- [TASK REQUIREMENTS]
Search the material below for the word "december". Copy every line where it is found.

- [DATA SECTION]
━━━━━━━━━━━━━━━━━━━━━━━━━━━━━━
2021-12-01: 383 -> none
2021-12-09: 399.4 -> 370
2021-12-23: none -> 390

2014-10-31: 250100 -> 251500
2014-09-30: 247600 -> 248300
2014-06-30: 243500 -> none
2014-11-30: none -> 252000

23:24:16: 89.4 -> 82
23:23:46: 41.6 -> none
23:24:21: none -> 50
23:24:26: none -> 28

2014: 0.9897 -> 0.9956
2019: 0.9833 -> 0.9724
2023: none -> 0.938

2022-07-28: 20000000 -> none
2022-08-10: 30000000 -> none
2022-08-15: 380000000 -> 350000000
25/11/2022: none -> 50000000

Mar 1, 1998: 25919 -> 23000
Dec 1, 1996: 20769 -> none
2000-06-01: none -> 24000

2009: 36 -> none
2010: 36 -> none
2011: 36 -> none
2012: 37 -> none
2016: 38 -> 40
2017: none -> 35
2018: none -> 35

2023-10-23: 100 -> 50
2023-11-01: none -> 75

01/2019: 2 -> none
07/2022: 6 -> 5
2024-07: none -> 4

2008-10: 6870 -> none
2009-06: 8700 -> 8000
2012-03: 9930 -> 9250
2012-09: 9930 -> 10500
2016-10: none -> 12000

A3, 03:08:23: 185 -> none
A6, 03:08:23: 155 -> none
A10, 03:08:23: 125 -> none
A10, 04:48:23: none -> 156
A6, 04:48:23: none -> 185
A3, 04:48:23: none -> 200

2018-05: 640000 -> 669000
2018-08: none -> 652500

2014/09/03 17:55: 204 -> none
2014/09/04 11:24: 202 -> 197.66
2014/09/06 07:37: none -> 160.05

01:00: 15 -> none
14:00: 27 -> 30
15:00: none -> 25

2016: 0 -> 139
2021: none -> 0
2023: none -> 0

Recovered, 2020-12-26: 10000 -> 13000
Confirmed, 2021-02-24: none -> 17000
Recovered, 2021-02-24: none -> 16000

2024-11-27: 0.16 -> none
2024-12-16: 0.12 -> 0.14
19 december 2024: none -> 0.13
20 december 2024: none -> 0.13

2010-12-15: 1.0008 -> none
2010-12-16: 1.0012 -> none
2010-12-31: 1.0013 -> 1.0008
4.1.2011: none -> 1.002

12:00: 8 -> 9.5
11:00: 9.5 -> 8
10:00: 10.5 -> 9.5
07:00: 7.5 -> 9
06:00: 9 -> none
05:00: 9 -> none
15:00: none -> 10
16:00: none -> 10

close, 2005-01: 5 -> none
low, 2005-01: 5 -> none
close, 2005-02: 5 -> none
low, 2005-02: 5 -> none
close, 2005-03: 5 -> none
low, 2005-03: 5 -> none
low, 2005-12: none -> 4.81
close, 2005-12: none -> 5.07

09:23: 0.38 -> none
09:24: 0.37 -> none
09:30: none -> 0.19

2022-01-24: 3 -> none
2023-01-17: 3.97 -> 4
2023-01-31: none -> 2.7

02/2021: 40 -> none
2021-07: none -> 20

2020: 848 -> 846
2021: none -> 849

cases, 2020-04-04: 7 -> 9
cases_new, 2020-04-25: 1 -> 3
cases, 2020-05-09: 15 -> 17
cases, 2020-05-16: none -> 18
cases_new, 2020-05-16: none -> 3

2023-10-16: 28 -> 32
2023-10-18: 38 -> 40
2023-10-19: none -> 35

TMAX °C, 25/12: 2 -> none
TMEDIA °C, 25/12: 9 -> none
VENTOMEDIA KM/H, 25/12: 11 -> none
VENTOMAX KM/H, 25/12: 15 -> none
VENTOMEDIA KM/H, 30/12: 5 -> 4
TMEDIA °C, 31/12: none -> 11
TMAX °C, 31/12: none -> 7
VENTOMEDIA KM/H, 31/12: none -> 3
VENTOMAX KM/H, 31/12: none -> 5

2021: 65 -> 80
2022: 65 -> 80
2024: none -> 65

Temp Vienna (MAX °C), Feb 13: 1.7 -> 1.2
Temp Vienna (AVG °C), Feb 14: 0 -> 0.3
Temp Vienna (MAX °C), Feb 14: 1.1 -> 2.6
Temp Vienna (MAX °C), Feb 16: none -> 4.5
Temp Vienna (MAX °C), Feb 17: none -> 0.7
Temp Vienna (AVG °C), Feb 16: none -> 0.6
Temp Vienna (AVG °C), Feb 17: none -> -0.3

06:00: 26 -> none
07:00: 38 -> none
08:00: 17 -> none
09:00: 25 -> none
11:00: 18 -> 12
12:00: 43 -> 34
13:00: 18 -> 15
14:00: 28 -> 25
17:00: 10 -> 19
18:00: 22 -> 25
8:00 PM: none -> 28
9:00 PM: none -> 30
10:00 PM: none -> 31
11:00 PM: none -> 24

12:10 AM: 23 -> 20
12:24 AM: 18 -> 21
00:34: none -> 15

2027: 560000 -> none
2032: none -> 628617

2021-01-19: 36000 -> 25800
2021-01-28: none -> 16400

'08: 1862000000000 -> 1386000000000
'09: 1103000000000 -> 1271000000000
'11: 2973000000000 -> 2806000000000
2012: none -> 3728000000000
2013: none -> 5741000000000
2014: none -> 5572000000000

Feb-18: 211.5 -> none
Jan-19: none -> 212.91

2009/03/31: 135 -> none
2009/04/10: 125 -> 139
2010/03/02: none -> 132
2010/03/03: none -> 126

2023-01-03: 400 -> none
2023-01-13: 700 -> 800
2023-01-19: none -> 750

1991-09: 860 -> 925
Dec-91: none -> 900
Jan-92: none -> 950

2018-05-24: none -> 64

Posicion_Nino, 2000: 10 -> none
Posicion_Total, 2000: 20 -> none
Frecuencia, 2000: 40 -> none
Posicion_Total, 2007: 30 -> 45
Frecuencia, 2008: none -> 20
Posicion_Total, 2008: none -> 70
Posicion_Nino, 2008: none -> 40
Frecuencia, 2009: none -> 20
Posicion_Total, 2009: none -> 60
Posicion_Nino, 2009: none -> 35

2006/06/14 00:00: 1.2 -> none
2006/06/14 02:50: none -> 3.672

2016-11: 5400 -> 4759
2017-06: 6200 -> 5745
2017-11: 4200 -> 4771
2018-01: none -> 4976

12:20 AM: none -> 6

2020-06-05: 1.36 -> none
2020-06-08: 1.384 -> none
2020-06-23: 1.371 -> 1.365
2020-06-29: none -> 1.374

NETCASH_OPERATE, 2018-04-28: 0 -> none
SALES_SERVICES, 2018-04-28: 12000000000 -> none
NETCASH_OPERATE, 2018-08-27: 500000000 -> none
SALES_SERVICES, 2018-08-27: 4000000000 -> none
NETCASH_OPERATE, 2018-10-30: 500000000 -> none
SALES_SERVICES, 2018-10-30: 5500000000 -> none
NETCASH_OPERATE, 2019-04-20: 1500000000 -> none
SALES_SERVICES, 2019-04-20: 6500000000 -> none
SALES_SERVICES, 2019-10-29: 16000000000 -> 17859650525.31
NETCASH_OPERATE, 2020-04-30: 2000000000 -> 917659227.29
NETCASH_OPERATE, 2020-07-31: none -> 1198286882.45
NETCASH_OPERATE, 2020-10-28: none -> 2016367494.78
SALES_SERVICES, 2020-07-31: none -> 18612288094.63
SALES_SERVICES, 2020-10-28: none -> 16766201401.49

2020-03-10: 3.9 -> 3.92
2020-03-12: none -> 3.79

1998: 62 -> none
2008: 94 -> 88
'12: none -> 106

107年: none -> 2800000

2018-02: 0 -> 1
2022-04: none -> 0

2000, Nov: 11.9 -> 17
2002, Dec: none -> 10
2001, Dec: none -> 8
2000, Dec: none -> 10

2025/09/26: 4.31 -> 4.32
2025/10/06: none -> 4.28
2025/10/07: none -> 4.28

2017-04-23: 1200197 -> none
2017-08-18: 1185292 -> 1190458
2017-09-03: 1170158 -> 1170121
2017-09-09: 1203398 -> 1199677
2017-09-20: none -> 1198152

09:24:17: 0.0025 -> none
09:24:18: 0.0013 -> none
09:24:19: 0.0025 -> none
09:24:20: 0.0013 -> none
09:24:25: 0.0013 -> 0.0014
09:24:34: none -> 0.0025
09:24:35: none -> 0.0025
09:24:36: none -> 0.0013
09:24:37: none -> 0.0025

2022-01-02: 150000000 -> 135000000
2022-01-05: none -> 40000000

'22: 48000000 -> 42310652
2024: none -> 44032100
━━━━━━━━━━━━━━━━━━━━━━━━━━━━━━
- [EXPECTED OUTPUT]
19 december 2024: none -> 0.13
20 december 2024: none -> 0.13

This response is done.